Reading Online Novel

Speak Easy

Chapter One


Friday, July 13th, 1923



The woman approached me at the counter, keeping her eyes low. “A quart of maple syrup,” she said, her voice hushed.

I didn’t recognize her. “What kind?”

“Canadian.” Clutching her purse to her stomach, she peeked at me from beneath the brim of her hat.

“What are you making?”

“Griddlecakes.”

I nodded. If she’d answered waffles, or even pancakes, I’d have directed her to the east wall of the store, where tin cans of actual maple syrup were stacked three high on a shelf. But since she knew the password, I named our price and took down the order and her address. She’d get her whisky in a day or so.

Bootlegging was that simple for a small operation like ours. The customers were loyal, the neighborhood grocery store was a legitimate cover, and thanks to the narrow waterway separating Detroit from Canada and its distilleries, our whisky supply seemed endless. Timely payoffs assured us of little trouble from city officials, and the local cops were some of our best customers. So when the bell over Jefferson Market’s front door jangled again that afternoon, I greeted the customer with a smile. But as the well-dressed man removed his light gray fedora and walked toward me at the back of the store, the air took on a strange charge, and gooseflesh rippled across my skin.

It was him. The sheik.

He’d been in twice in the last week. Each time, he’d said practically nothing, bought one pack of Fatima cigarettes, and paid with a fifty-dollar bill. I thought of him as the sheik because he reminded me of a movie star: dark, silent, and handsome in that delighted-villain sort of way, as if he’d just tied a girl to the train tracks and now it was time for a cocktail and a smoke.

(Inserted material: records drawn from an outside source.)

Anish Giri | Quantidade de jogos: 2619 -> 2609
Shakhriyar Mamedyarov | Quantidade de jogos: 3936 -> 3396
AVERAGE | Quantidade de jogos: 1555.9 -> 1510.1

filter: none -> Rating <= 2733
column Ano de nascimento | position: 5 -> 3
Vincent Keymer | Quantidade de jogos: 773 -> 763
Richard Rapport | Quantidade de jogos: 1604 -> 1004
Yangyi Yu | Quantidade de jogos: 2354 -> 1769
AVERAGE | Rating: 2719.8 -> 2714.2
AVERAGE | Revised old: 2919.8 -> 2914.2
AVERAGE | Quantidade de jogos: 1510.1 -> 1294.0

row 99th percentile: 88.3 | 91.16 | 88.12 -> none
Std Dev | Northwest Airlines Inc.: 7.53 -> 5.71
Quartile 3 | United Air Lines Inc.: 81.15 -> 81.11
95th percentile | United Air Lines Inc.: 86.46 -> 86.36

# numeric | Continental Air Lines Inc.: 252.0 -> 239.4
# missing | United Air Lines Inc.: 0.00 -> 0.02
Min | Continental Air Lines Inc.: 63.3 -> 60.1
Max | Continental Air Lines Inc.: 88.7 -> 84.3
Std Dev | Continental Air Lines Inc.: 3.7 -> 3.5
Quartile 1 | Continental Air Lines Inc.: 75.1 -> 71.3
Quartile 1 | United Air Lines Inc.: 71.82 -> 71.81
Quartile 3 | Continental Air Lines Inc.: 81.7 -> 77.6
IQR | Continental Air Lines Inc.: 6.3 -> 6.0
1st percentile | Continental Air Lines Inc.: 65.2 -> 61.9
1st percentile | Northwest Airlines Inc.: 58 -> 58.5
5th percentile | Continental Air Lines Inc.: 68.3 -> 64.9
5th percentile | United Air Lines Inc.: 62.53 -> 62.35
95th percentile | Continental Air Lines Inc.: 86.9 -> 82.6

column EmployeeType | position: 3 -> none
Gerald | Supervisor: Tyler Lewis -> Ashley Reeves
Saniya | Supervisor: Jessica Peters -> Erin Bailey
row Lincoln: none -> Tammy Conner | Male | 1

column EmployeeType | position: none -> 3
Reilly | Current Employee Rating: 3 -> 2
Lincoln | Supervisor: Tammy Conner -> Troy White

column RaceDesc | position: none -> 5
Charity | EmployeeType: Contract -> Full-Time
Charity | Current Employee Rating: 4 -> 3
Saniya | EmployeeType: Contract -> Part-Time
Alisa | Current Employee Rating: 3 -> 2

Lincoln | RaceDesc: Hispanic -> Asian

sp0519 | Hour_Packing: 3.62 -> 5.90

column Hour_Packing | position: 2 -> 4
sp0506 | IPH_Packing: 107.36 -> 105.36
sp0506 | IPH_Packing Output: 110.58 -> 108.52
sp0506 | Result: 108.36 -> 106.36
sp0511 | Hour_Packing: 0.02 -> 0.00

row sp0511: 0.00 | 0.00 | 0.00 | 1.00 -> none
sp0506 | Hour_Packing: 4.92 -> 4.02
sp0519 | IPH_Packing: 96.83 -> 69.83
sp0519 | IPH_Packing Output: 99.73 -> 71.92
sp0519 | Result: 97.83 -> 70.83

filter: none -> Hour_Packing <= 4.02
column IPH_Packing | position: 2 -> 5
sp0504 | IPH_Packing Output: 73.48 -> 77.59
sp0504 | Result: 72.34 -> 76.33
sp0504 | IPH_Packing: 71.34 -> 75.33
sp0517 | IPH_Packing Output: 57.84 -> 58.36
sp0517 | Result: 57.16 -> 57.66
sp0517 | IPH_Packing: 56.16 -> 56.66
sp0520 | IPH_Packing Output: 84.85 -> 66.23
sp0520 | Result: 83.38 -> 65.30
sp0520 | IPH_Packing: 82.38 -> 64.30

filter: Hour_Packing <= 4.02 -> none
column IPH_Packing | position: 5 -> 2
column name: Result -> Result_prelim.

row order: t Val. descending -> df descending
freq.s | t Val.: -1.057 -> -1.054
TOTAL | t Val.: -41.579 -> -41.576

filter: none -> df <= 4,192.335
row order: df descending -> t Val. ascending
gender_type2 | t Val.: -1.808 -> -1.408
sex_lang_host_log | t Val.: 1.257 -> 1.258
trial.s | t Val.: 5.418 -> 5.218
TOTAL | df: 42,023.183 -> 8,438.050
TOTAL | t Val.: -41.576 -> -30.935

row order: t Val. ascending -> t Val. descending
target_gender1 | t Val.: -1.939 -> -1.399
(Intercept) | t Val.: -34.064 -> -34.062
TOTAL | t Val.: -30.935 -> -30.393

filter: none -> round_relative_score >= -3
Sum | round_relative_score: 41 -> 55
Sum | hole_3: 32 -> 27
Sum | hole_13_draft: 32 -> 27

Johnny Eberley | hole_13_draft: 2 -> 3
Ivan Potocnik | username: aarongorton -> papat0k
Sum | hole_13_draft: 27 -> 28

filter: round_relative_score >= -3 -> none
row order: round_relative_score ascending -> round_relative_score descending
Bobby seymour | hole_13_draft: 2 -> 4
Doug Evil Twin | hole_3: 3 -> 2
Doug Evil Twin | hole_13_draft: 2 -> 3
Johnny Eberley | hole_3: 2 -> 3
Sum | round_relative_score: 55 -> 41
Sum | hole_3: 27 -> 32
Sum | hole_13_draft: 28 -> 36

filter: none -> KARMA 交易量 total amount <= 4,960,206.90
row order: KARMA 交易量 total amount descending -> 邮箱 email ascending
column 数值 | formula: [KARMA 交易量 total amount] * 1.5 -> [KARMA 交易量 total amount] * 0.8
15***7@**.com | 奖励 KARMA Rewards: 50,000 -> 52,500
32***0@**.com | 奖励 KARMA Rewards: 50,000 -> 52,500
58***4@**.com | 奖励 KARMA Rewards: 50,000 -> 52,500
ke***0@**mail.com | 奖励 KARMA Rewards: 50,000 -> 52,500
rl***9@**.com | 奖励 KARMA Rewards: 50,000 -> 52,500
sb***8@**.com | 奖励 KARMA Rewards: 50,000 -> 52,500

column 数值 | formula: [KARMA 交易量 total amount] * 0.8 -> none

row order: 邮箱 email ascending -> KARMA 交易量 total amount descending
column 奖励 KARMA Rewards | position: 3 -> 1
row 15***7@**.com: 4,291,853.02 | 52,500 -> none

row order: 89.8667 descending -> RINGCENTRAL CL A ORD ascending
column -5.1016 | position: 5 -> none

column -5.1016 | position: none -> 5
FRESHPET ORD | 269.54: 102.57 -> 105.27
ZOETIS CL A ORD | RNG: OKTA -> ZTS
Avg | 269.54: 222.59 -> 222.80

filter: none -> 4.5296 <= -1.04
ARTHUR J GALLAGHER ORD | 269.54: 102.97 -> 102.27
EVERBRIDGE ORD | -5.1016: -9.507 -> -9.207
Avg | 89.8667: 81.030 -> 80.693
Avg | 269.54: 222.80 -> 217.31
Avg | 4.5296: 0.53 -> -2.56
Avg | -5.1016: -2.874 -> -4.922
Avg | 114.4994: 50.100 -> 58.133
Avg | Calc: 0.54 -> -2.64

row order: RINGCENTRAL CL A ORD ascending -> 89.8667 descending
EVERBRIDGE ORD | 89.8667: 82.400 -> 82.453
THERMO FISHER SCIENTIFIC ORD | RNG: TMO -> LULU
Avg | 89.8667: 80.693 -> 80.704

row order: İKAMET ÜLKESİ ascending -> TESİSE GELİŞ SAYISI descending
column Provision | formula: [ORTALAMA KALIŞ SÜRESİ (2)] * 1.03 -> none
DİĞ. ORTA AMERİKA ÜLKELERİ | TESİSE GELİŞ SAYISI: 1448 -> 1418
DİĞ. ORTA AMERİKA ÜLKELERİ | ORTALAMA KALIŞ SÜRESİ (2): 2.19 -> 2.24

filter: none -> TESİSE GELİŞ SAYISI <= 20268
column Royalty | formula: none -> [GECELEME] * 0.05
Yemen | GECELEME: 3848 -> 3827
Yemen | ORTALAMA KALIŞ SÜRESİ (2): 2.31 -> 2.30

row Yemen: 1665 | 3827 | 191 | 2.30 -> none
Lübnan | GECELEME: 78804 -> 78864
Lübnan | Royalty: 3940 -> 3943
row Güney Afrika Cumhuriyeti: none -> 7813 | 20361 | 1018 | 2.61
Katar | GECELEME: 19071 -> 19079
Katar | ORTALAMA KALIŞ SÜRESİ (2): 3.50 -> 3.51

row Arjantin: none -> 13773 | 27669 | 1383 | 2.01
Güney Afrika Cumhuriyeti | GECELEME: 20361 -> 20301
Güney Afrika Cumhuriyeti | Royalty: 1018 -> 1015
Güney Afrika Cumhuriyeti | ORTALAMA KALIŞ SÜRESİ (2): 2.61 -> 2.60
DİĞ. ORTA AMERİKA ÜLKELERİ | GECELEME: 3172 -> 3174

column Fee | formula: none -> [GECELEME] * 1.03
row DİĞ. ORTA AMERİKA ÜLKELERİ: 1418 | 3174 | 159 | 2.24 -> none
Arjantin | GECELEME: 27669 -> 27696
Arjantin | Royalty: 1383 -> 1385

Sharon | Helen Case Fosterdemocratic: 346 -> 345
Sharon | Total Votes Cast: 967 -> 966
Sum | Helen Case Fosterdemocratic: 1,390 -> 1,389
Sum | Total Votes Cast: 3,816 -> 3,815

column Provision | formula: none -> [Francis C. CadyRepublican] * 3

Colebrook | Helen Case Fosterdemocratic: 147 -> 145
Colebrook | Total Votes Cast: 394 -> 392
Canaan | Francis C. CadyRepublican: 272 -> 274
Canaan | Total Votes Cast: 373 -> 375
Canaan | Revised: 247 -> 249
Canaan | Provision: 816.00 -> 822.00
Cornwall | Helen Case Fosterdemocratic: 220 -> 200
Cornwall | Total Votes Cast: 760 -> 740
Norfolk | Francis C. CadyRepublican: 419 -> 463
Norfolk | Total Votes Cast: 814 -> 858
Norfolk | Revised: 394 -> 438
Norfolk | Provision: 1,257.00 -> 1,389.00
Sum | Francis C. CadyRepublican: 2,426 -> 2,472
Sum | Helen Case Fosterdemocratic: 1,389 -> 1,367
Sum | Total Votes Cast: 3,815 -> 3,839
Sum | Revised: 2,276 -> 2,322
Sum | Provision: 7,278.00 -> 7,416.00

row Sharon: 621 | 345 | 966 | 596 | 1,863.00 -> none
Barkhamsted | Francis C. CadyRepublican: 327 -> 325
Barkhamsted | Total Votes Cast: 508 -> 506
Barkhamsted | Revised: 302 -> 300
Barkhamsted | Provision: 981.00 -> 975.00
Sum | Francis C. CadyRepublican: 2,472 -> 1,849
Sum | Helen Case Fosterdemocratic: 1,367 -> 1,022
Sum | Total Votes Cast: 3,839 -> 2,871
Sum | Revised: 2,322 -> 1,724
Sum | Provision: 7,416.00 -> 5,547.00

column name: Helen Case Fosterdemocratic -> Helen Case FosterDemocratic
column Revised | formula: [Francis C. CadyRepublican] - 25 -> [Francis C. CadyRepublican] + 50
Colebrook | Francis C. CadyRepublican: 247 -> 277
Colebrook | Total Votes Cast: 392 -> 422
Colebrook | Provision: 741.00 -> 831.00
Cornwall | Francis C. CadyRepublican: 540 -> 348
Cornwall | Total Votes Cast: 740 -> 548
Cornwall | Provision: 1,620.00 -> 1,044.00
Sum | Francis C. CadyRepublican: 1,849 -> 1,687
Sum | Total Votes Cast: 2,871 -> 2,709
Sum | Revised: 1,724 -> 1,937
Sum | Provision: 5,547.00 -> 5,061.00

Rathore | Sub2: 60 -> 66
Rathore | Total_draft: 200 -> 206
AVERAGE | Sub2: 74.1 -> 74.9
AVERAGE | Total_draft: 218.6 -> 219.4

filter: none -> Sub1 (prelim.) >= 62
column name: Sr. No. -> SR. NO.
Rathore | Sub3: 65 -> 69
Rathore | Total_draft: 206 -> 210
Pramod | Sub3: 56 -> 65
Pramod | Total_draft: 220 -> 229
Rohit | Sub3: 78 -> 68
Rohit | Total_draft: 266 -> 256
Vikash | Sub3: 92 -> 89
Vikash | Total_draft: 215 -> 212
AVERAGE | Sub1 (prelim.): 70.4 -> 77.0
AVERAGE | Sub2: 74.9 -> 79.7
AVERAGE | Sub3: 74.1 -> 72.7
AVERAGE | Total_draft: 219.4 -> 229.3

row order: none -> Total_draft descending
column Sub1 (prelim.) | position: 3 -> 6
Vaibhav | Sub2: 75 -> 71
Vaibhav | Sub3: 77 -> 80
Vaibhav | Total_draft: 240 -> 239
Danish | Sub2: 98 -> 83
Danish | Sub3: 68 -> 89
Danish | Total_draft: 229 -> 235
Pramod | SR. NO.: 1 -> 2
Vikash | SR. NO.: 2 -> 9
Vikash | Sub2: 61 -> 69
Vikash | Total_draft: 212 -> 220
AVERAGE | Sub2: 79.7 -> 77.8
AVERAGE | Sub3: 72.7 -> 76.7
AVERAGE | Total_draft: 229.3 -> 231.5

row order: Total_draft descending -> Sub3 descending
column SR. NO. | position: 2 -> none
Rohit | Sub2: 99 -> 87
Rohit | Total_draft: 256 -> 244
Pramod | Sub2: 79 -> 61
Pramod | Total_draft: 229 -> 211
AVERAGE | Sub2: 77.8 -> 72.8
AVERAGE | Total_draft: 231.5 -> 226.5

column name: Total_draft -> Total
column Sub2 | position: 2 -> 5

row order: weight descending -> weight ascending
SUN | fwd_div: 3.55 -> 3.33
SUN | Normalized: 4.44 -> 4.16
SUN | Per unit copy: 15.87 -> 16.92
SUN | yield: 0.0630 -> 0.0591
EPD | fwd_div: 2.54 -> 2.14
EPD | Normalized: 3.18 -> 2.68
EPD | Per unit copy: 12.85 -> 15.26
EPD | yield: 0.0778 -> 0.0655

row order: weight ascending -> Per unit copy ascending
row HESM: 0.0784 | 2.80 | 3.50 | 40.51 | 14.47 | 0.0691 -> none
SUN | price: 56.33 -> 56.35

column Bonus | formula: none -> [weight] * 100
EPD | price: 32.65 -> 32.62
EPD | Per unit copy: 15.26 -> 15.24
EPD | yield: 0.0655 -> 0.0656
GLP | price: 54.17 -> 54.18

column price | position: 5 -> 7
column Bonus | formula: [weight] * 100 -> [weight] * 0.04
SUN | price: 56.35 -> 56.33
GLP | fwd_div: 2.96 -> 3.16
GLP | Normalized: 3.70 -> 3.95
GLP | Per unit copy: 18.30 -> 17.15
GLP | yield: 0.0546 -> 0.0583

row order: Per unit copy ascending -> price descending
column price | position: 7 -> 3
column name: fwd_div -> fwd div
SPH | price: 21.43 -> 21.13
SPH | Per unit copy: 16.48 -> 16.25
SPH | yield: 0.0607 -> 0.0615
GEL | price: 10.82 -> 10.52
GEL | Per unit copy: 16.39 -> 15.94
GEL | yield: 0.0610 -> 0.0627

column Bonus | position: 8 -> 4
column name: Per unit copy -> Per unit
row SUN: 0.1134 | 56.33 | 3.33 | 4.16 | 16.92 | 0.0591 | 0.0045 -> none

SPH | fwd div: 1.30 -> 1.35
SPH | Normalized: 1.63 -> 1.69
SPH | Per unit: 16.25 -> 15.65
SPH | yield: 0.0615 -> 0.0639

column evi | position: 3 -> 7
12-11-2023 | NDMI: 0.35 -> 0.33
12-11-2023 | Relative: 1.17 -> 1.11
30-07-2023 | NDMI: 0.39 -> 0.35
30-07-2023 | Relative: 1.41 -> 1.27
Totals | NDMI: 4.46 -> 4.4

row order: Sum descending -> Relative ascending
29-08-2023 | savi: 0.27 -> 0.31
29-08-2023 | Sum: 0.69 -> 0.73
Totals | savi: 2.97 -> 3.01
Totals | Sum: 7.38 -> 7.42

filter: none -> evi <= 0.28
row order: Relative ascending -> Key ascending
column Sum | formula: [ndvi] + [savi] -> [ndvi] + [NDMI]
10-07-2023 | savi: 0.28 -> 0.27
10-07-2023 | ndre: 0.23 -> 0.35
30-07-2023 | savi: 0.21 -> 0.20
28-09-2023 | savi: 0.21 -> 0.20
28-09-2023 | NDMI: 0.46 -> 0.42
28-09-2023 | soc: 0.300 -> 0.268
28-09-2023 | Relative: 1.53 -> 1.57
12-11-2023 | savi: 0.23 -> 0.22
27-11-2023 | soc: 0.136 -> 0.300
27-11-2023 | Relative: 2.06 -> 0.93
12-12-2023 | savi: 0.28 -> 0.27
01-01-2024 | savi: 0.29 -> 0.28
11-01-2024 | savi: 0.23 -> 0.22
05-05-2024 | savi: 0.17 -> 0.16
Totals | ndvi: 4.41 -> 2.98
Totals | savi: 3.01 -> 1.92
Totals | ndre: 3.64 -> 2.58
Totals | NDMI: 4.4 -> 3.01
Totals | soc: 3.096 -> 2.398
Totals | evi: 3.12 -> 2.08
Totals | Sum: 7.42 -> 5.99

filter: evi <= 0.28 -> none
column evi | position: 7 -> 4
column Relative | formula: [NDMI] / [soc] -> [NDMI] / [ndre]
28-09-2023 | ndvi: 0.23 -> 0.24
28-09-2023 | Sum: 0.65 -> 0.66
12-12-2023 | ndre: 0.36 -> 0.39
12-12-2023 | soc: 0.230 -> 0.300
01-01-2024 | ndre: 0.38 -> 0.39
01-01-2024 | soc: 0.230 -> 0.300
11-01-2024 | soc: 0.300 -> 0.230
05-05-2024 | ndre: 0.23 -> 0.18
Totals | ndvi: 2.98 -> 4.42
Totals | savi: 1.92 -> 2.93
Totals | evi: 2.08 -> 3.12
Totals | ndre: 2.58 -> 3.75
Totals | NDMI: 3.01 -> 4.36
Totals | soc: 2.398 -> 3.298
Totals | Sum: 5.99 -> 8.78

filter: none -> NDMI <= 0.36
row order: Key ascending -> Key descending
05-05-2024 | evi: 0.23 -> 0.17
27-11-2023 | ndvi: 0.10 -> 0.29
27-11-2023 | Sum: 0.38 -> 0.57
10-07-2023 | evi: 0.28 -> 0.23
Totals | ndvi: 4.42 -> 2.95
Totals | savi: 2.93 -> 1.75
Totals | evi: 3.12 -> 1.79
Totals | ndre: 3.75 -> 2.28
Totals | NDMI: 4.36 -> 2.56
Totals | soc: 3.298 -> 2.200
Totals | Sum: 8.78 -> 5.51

 “Good afternoon.” His voice was deep and smooth, just how I imagined a screen idol’s should be. “Are you Miss O’Mara?”

I blinked. He knows my name. “Yes. Can I help you?”

“Give this to your father.” He pulled an envelope from his coat and laid it on the counter, next to the cash register. When I reached for it, he placed his hand over mine, pinning it to the cool marble. A buzz swept up my arm as our eyes met. His were so dark they appeared black, and a small scar rested at the top of one cheekbone. “Tell him to answer by tonight.”

It took me a moment to find my voice. “All right.”

Replacing his hat on top of his slick dark hair, he walked out without looking back. The bell jangled once more, and I released the breath I’d been holding, leaning on the counter for support. I jumped when I heard a voice behind me.

“Tiny?” My older sister Bridget poked her head in from the stockroom, her long brown hair coming loose from its knot at her nape. “Daddy’s ready for you to make deliveries.”

Quickly I swiped the envelope into the front pocket of my middy blouse. “Should I go now?”

“Just let me put the bread in the oven,” Bridget said, disappearing into the stockroom again. She and her children lived in the apartment over the store. At almost twenty-one, I was more than ready to move out of our father’s house and get my own apartment, but it would have to wait. There were two more daughters after me who needed tending, and with our mother gone and Bridget widowed with three young boys, I wasn’t going anywhere soon.

While I waited, I fingered the envelope in my pocket. The sheik said Daddy had to answer by tonight, but what was the question? Was he a bootlegger too? He looked a little older than me, but still in his twenties, and wealthy, if his clothing was any indication. He wore exquisite three-piece suits. First black, then blue, and today, gray. I looked at the back of my hand, where he’d touched me, then brought it to my lips.

“What are you doing?” Bridget’s voice startled me again, and she laughed.

Cheeks burning, I tucked my hand into my pocket. “Nothing. Can I go?”

She nodded. “I’ll bring the grocery sacks out to you in the alley.”

I exited through the stock room into the wet heat of a Michigan summer afternoon. In the alley, I pulled the envelope from my pocket and looked at it. Jack O’Mara was written on its ivory face in black ink, the cursive letters small and lean. The seal was tight. No way to tell what its contents were, no clue as to who the sheik might be or whom he worked for.

Not that I much cared about his occupation.

 If he comes in again, I’ll say hello first, I thought, recalling those dark eyes that smoldered like Valentino’s. “Hi, there,” I said, practicing. No, too girlish. I cleared my throat and tried again, imagining how a sultry screen vamp like Theda Bara would greet a man like the sheik. “Hello.” Yes, that was better. Deeper, more mature.